Respecting the dimensions of the vectors
I mentioned the size
parameter of the np.random.randint
call when I instantiated the $y$ and $a$ vectors. If we check the shape
of the vector, we see that it’s shown this way:
print("y.shape: ", y.shape)
print("a.shape: ", a.shape)
y.shape: (3,)
a.shape: (3,)
But in a mathematical sense, the calculation of the dot product, requires that the vectors be in such a way that the number of columns in the first vector is equal to the number of rows in the second vector. It would be written out in equation form like this.
\[k = (y_1\ y_2\ y_3)\left( \begin{array}{cc} a_1 \\ a_2 \\ a_3 \end{array} \right)\]However, when the shape
of a vector is ambiguous (for example as shown as (3,)
), np.dot
is smart enough to understand the calculation. You can see that the call “breaks” when we explicitly state the wrong dimensions of the vector using .reshape
.
print("Both vectors as a single row: ", np.dot(y.reshape(1, 3), a.reshape(1, 3)))
---------------------------------------------------------------------------
ValueError Traceback (most recent call last)
<ipython-input-10-bfc5d7be5bc9> in <module>()
----> 1 print("Both vectors as a single row: ", np.dot(y.reshape(1, 3), a.reshape(1, 3)))
ValueError: shapes (1,3) and (1,3) not aligned: 3 (dim 1) != 1 (dim 0)
It is good practice to use .reshape
to state the desired dimensions of the vectors. (Even better, one can use the size
parameter during instantiation of the vector.)
print("Correct dimensions: ", np.dot(y.reshape(1, 3), a.reshape(3, 1)))

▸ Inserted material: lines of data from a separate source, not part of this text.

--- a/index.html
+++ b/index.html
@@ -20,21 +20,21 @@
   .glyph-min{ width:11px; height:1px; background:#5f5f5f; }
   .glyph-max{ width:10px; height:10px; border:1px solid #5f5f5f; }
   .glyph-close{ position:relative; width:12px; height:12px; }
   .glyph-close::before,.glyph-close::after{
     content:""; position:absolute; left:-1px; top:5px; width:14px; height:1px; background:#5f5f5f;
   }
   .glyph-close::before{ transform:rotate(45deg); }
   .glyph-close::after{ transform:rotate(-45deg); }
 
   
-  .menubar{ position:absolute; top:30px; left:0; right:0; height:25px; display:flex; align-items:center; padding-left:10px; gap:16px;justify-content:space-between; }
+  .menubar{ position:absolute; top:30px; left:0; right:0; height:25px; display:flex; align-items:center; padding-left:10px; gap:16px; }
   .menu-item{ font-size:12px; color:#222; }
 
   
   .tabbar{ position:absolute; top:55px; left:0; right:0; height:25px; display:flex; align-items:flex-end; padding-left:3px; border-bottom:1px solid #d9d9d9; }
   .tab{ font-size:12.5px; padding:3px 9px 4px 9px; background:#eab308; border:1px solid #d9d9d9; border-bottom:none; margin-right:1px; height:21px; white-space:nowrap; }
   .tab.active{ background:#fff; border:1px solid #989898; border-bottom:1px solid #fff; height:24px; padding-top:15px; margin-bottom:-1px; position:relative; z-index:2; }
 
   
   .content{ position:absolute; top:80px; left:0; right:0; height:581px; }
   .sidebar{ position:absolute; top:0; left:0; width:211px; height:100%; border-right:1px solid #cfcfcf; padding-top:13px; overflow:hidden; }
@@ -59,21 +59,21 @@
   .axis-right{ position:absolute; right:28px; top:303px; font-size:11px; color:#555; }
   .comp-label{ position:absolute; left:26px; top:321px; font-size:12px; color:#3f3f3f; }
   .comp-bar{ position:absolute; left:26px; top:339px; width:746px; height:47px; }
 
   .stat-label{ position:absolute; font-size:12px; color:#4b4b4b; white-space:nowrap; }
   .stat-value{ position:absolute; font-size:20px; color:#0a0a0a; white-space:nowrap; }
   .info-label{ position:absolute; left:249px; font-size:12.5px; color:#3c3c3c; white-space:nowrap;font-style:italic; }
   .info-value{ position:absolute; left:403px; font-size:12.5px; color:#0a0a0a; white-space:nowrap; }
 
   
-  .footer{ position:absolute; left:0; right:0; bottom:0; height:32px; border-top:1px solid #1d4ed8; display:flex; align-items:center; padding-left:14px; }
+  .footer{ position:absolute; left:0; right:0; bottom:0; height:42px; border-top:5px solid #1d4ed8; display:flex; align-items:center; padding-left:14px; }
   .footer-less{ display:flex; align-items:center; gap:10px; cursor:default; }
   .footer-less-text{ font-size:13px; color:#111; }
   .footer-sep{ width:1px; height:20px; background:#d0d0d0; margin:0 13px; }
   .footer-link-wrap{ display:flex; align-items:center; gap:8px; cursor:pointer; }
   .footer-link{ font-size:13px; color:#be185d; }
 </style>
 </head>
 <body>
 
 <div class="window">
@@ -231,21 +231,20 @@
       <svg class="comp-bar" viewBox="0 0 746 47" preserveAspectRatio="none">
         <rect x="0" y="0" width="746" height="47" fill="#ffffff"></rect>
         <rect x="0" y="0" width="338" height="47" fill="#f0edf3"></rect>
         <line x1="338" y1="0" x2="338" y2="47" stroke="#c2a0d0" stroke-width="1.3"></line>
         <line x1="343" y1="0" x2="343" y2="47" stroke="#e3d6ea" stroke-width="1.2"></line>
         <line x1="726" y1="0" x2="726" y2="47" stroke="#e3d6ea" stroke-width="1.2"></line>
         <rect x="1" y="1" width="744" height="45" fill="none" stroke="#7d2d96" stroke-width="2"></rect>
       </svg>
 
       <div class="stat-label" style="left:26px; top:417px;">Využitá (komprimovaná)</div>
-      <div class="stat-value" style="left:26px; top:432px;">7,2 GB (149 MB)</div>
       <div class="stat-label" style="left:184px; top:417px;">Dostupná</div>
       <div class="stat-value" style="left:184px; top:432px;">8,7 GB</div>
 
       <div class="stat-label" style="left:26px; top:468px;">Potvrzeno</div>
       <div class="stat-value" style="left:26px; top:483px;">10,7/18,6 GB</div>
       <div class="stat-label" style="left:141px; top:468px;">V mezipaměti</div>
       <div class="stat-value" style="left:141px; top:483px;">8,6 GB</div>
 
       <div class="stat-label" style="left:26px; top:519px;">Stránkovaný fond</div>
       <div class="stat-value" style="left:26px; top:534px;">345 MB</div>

Correct dimensions: [[24]]
It is not enough to rely on the lack of error message to ensure that we are writing our code correctly. Because of broadcasting, one can write the first vector as a column and the second as a row. Because the number of columns of the first vector matches the number of rows of the second (both are 1), np.dot
sees this as a legitimate calculation and a matrix is the output.
print("First vector as a column, second vector as a row: \n", np.dot(y.reshape(3, 1), a.reshape(1, 3)))
First vector as a column, second vector as a row:
[[ 0 0 0]
[ 0 12 16]
[ 0 9 12]]
Of course, there are cases where you may want to take advantage of broadcasting this way, such as in other calculations of logistic regression or neural network algorithms.
Summary
Here, I’ve shown the usefulness of vectorization, as illustrated by np.dot
, as well as the advantages and potential pitfalls of broadcasting. Paying attention to vector and matrix dimensions can go a long way towards resolving bugs and avoiding unintended results. These tricks can be used to optimize code and have it run efficiently in machine learning algorithms.